Nearly 26,000 trucks of debris had been found dumped in the jurisdiction of the Delhi Development Authority (DDA) and the Delhi Metro Rail Corporation alone. Another 10,000 trucks of debris were found in land that belongs to the Uttar Pradesh's irrigation department, surrounded by Delhi.
V Rajagopalan, secretary of the Union ministry of environment and forests, who is the nodal officer for removal of debris and preservation of the riverbanks, has demanded 50 acres of land from the DDA so that Delhi's municipal corporations can set up 10 more debris processing plants.
He has requested Sudhir Krishna, secretary of the Union ministry of urban development, which governs the DDA, to provide the land. The South Delhi Municipal Corporation has advised Rajagopalan that to save the Yamuna banks and other open spaces in Delhi, it is necessary to set up 10 more plants in different municipal zones.
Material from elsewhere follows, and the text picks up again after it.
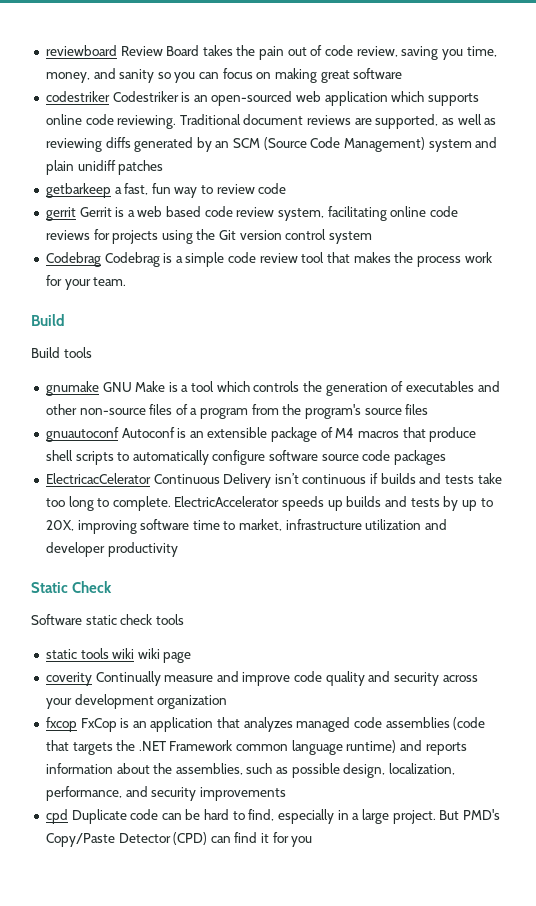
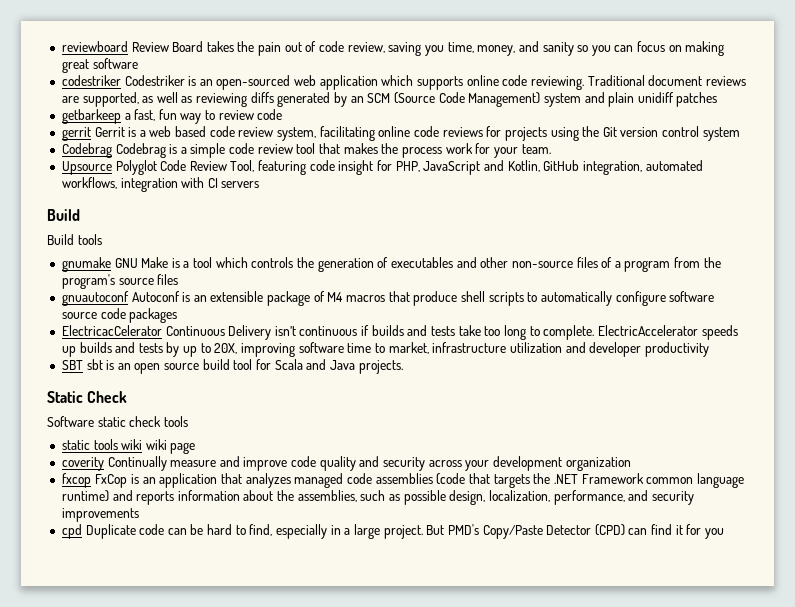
+ Upsource Polyglot Code Review Tool, featuring code insight for PHP, JavaScript and Kotlin, GitHub integration, automated workflows, integration with CI servers
+ SBT sbt is an open source build tool for Scala and Java projects.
"This will ensure reuse and recycling of debris and generate revenue," the SDMC has said. At the Burari plant, debris is used in making ready-mix concrete, pavement blocks, kerb stones and concrete bricks. These products are later sold in the market.
The tribunal had on Monday ruled that any individual found dumping debris on the Yamuna riverbed would be fined R5 lakh.